Is that nominal 1300 gph? or is 1300 gph how much you expect the pump to deliver back to the fish room through the 180 + foot of 1" pipe and at the height of the fish tanks?
The pump has a 1" threaded outlet that i'm going to couple to a 2" line returning to the fish room, Once inside the fish room the line will narrow down to 1 1/4 pipe that has 10 pipes that go to my 5-10 gallon aquariums filled with gravel and also my 4-29 gallon breeder tanks. These 10 pipes are 1/2" PVC with valves to adjust the flow to each tank that overflow to the IBC's.
So the 180' pipe will be 2" and the top of the fish tanks are about 4' above the water level in the sump.

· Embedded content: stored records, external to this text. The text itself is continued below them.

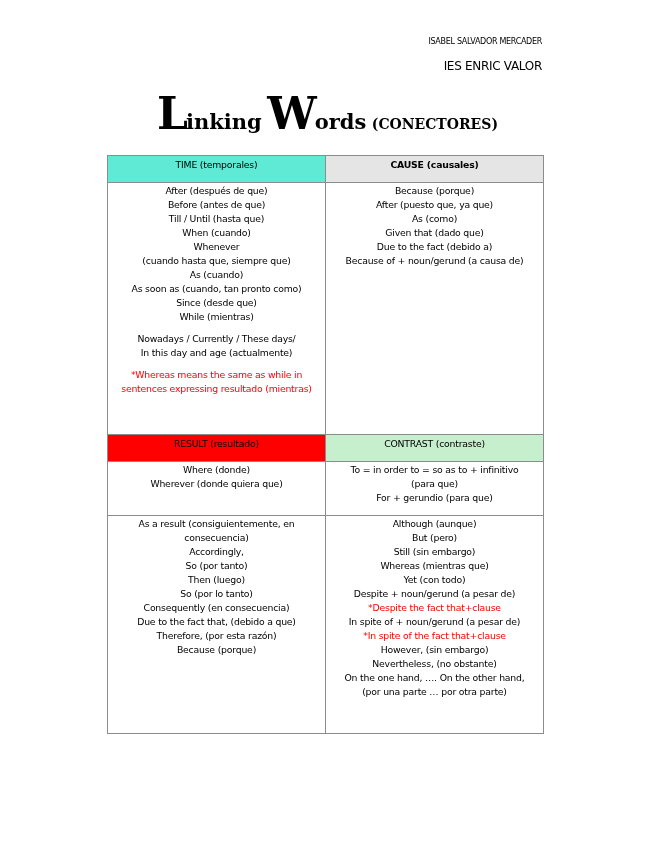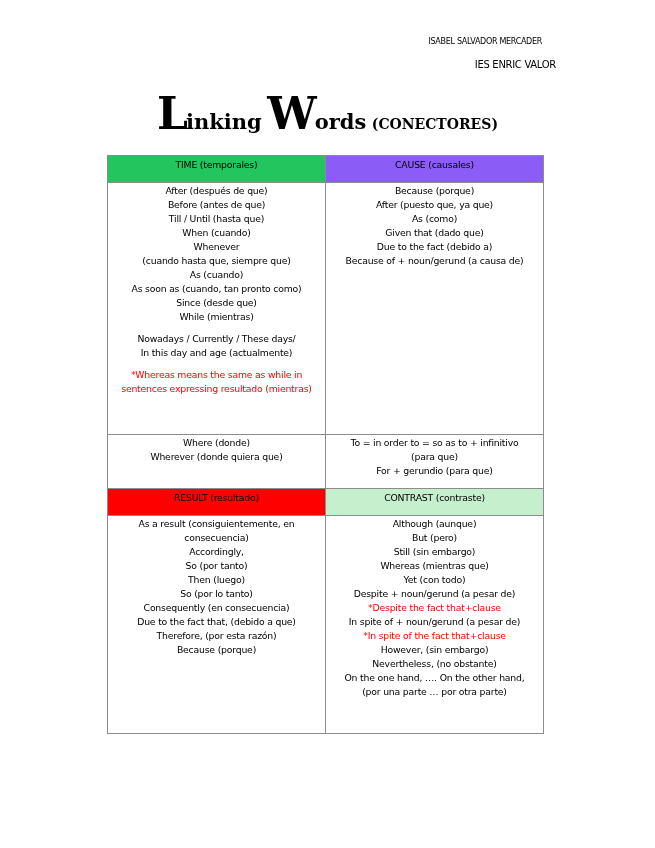"IES ENRIC VALOR" .school { font-size: 10px -> 12px; right: 99px -> 113px }
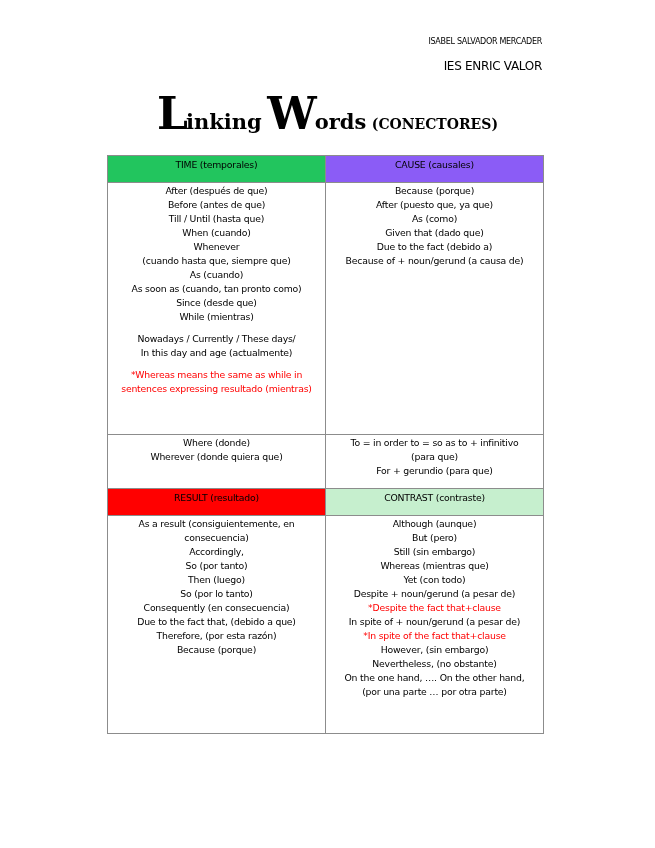"TIME (temporales)" td.hdr { background: #22c55e -> #5eead4 }
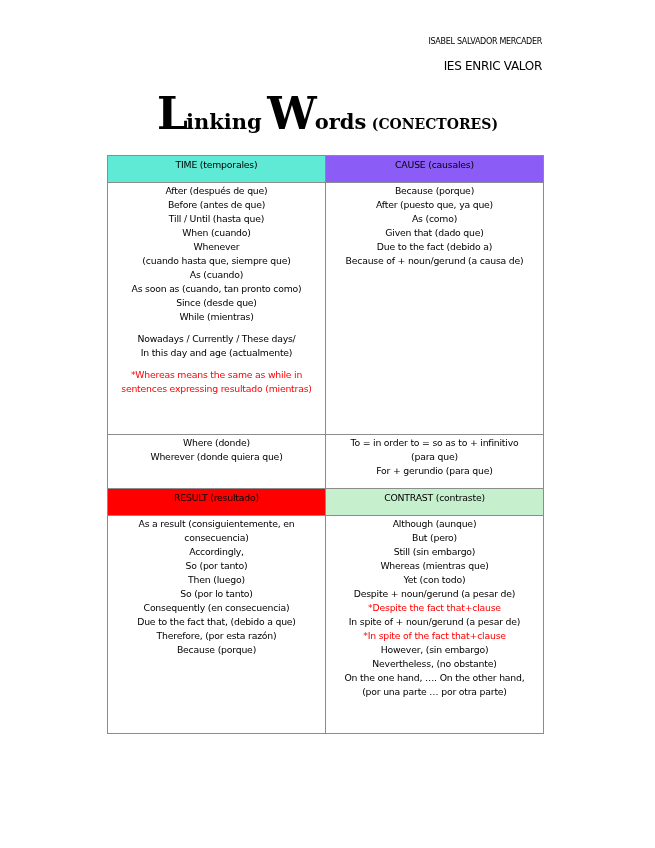"CAUSE (causales)" td.hdr { background: #8b5cf6 -> #e5e5e5; font-weight: none -> bold }
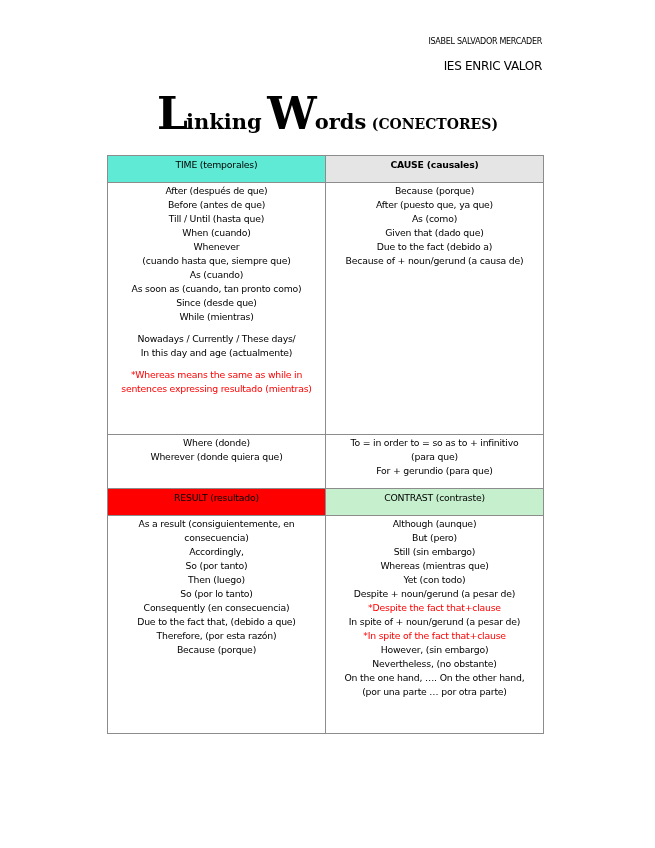"Where (donde)" tr { order: before "RESULT (resultado)" -> after "RESULT (resultado)" }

The fish room overflow is also 2" going back to the growbeds, This line will split into 2 lines going to 2 flood and drain beds that are 4' wide and 38' long. These 2 beds will drain to a 4' wide by 38' long deep water raft, That will drain to the sump.
I'll go take some pics.
This is a pic of the 1 1/4 line from the sump, It is 2" from the sump to the fish room. This pics shows the inlet to the 10 gallon aquarium (in the back) and the inlet to the 29 gallon breeder tank (right). The hole in the wood is where they will both overflow to. Overflows are yet to be built. This is for 1 IBC. The other 4 are piped the same.
This is a pic of the 2" combined outlet that will gravity flow to the growbeds. The 2" valve is where i can block the flow going to the growbeds and convert this IBC to a sump (incase the line to the growbeds freezes). Also in this pic is one of the air powered water circulators that connects to the bottom valve.